Just 20 at the time, van Leewarden learned that the people whose trust he engendered were “just people”, and actually he writes of becoming fond of some of them – like Pauline.


It was Pauline’s murder, at the hands of Ricki Goodin, that unravelled van Leewarden’s true identity in the end. In a significant complication, and a personal shock to van Leewarden, Goodin stabbed Lewis to death with a switchblade that van Leewarden had just returned to him. The police operation was terminated and van Leewarden became a prosecution witness, and his identity revealed.


Now 62, van Leewarden admits he has not written a “politically corrected” account of that time. The women are described according to how sexy they are, sex workers are called hookers, and tangata whenua are individually identified as “a Māori”.

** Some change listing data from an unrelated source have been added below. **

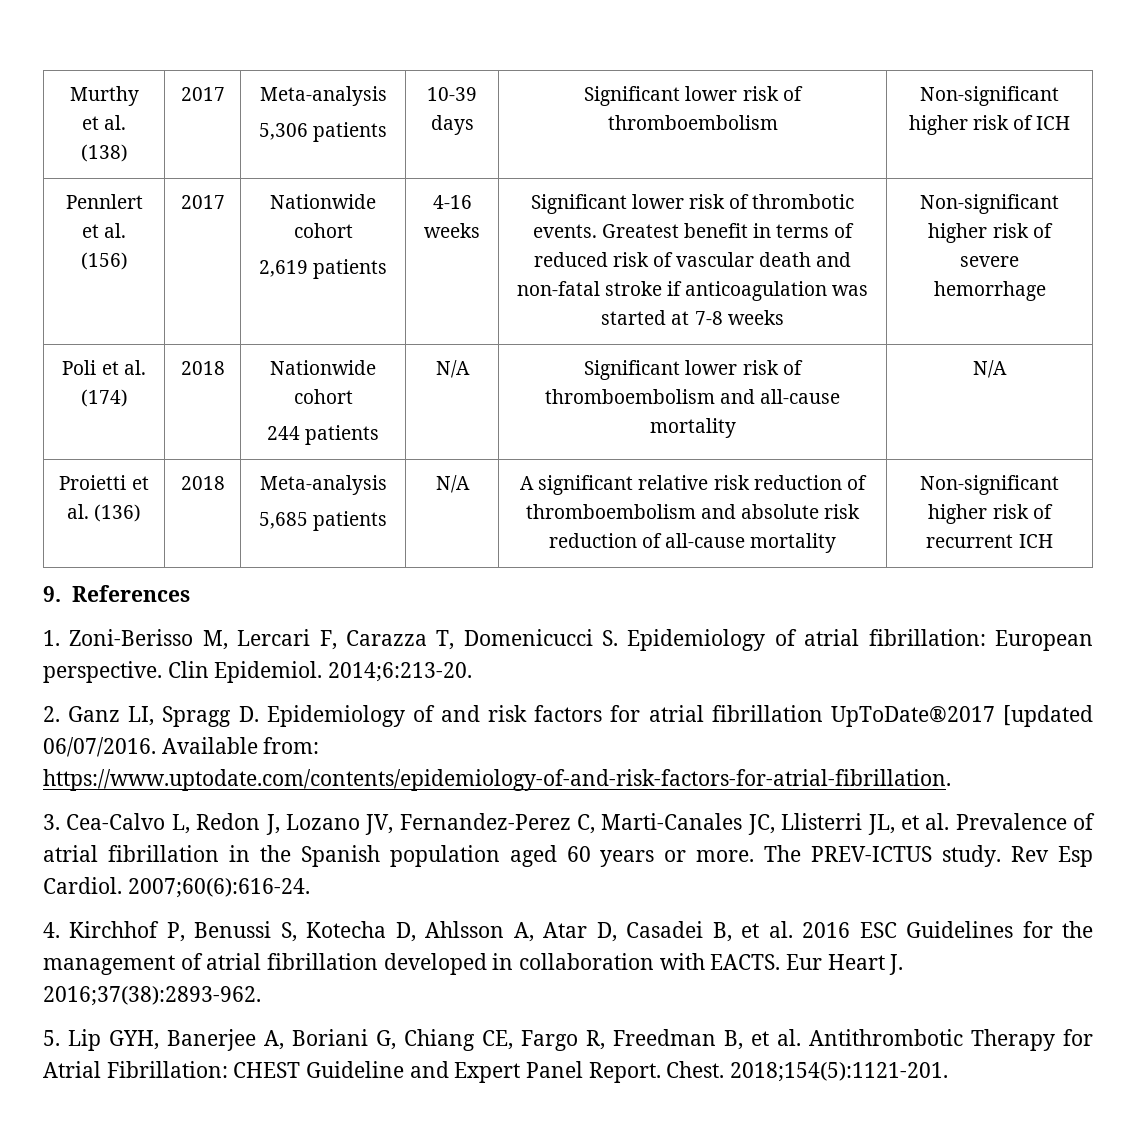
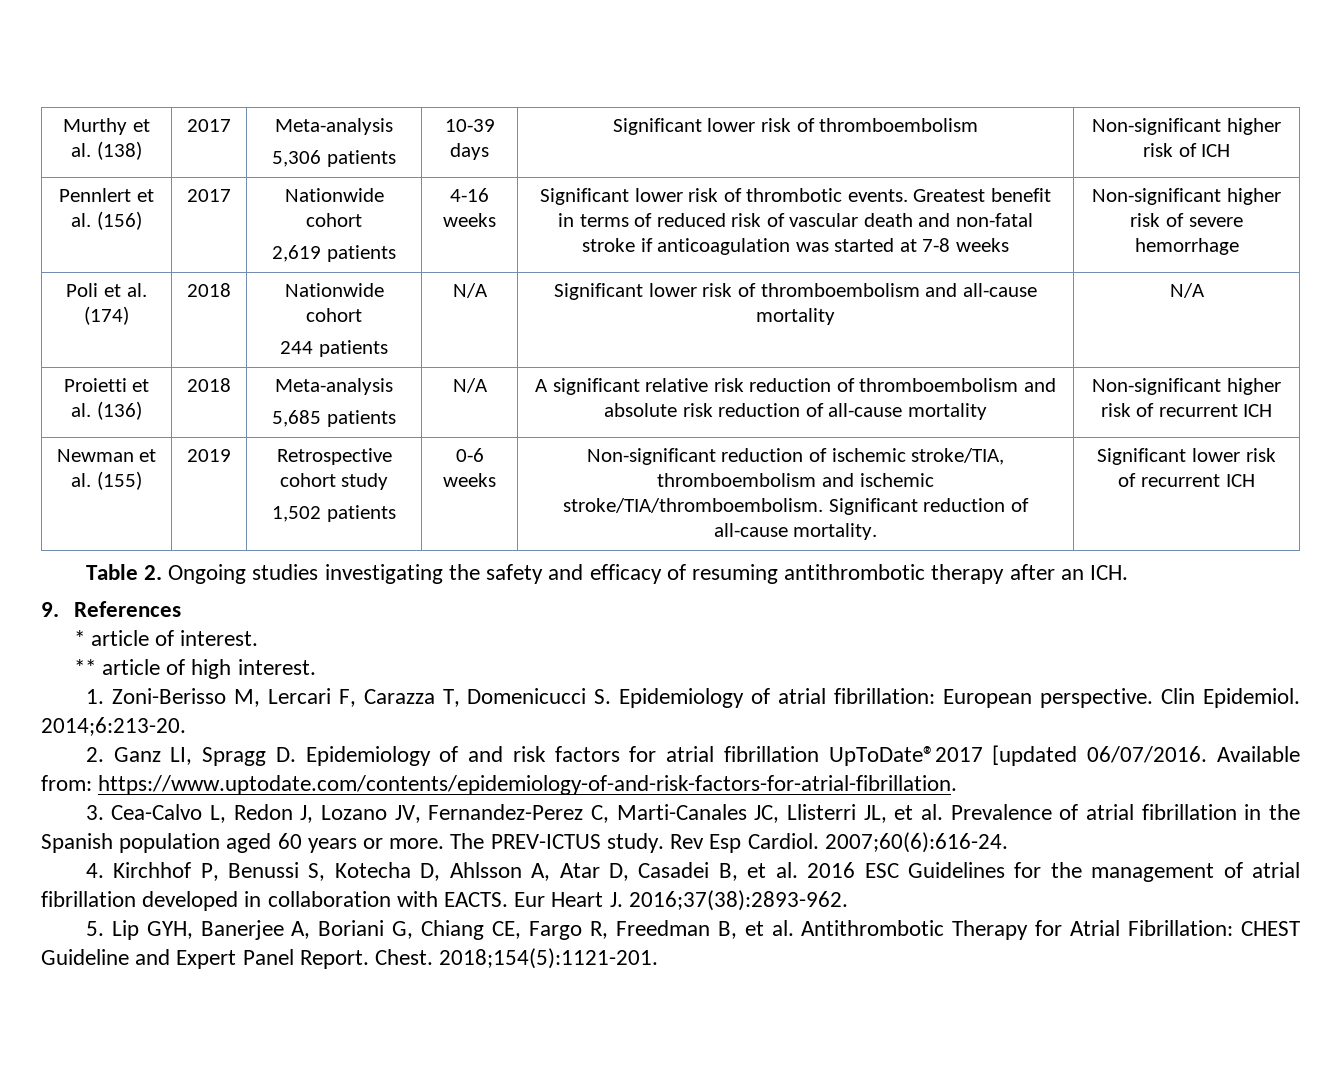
+ Newman et al. (155) | 2019 | Retrospective cohort study
+ 1,502 patients | 0-6 weeks | Non-significant reduction of ischemic stroke/TIA, thromboembolism and ischemic stroke/TIA/thromboembolism. Significant reduction of all-cause mortality. | Significant lower risk of recurrent ICH
+ Table 2. Ongoing studies investigating the safety and efficacy of resuming antithrombotic therapy after an ICH.
  9. References
+ * article of interest.
+ ** article of high interest.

Mark van Leewarden as a police officer.


Van Leewarden recounts a fast and loose police force. In Dunedin, he accompanies a detective on a mission to “terrorise some c...s” (the detective deliberately loosens wires on a member of the public’s car, van Leewarden writes of just being along for the ride), and tells the story of an Armed Offenders Squad colleague kicking down a girlfriend’s door in full regalia, ordering her to stop a dalliance with another man. And on a historical, unspoken policy on drink-driving as an undercover officer: “Drive p...., but don't get caught.”


The book is unusual – it’s perhaps a first in New Zealand to have a former undercover officer go into such unflinching detail, so publicly. Van Leewarden doesn’t seem particularly concerned with what his former colleagues, or current serving officers, may think of his unapologetic unveiling of that time.


“If some of the attitudes make you feel uncomfortable, they should. That’s what it was like, then,” the book’s marketing paraphernalia states. Van Leewarden says the book is as much for his former colleagues as it is for himself.


“...For all the undercover agents that have come before me, and after that. Their story can never be publicly acknowledged, so it’s for them as well.”


Van Leewarden left the police under a cloud, in 1984, when a traffic stop saw him ousted from the force after allegations of assault and obstruction, of which he was convicted, and then acquitted.


He finished his law degree, travelled, and then became an international fraud investigator – a unique career path that’s taken him around the world, duelling with Russian mafia and attempting to wrangle back millions for wealthy and high profile clients. Van Leewarden likens it to hunting humans. “[You’re] there in a spy role, people not knowing what you’re doing, and it’s sort of on-the-edge type stuff.”


Years ago his story caught the eye of celebrated writer Alan Duff, author of Once Were Warriors, and the pair met. Duff thought van Leewarden’s life could be the stuff of a terrific novel that he would write himself, even going as far as travelling internationally to research locations of interest. But Duff soon realised that the story had to be told as a non-fiction, by van Leewarden himself.


“There was nobody better for it. It would have been impossible,” admits Duff. “I think one of the brutal truths of any writing is, if you lose your authenticity, you’ve got nothing.”


He supported van Leewarden through six years of writing. “Reading the manuscript and the redrafts, it was like, ‘oh my god’... He was chasing scam artists and fraudsters all around the world. The fact he could enter that criminal world as a 20-year-old – you make one slip, and you’re gone.”


Says van Leewarden: “You’re young, and your risk modulator is not that well-developed.”


He thinks friends and family will be getting their first real insight into his life back then. That they probably hadn’t quite come to grips with what he went through.


“You can’t have a good handle on it. This will be the first time people will have seen what it’s like out there. You can explain the bare facts, but it’s still hard; you can’t comprehend what it’s like unless you’re there.”


Crimetime: From undercover cop to international investigator by Mark van Leewarden. Published by Quentin Wilson Publishing, October 7, RRP $45.